◆ What is expected ◆
Take from the listing each line that has the string "none".

(Study material Opens)

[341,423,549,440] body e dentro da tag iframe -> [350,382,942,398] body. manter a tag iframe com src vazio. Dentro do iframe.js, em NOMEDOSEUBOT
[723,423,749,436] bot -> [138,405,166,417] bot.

(Study material Closes)
(Study material Opens)

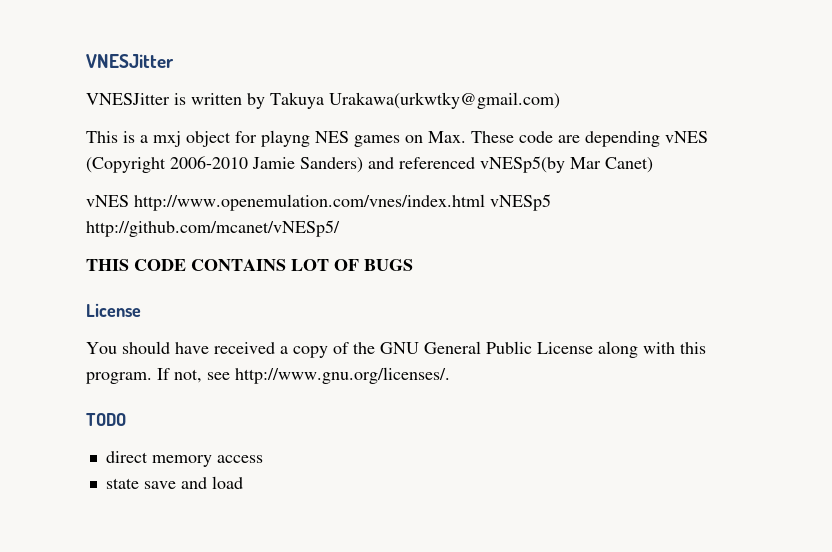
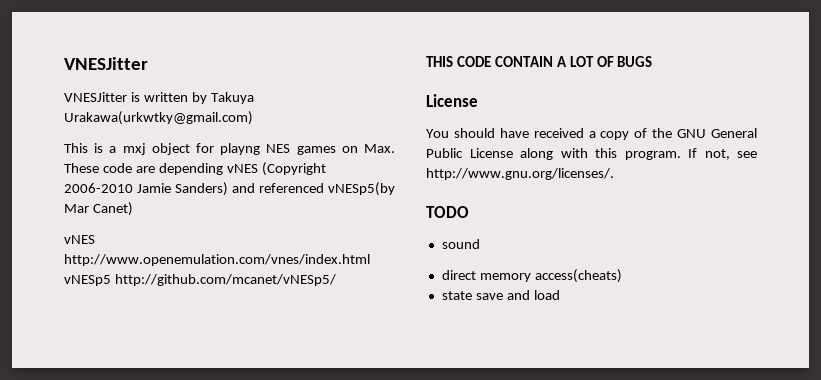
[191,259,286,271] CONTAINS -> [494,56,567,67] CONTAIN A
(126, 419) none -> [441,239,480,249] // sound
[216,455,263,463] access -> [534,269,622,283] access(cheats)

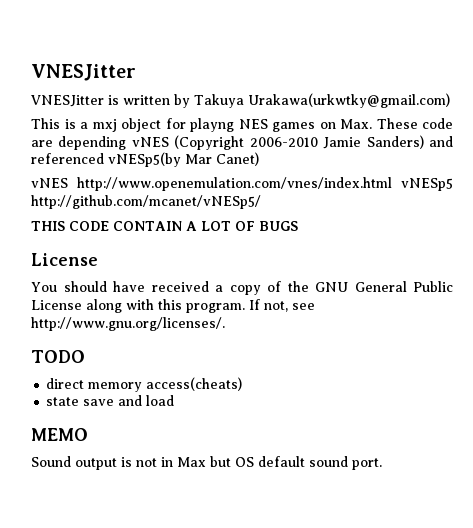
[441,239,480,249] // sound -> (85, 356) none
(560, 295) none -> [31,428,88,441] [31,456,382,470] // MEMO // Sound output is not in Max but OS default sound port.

(Study material Closes)

◆ Result of this task ◆
(126, 419) none -> [441,239,480,249] // sound
[441,239,480,249] // sound -> (85, 356) none
(560, 295) none -> [31,428,88,441] [31,456,382,470] // MEMO // Sound output is not in Max but OS default sound port.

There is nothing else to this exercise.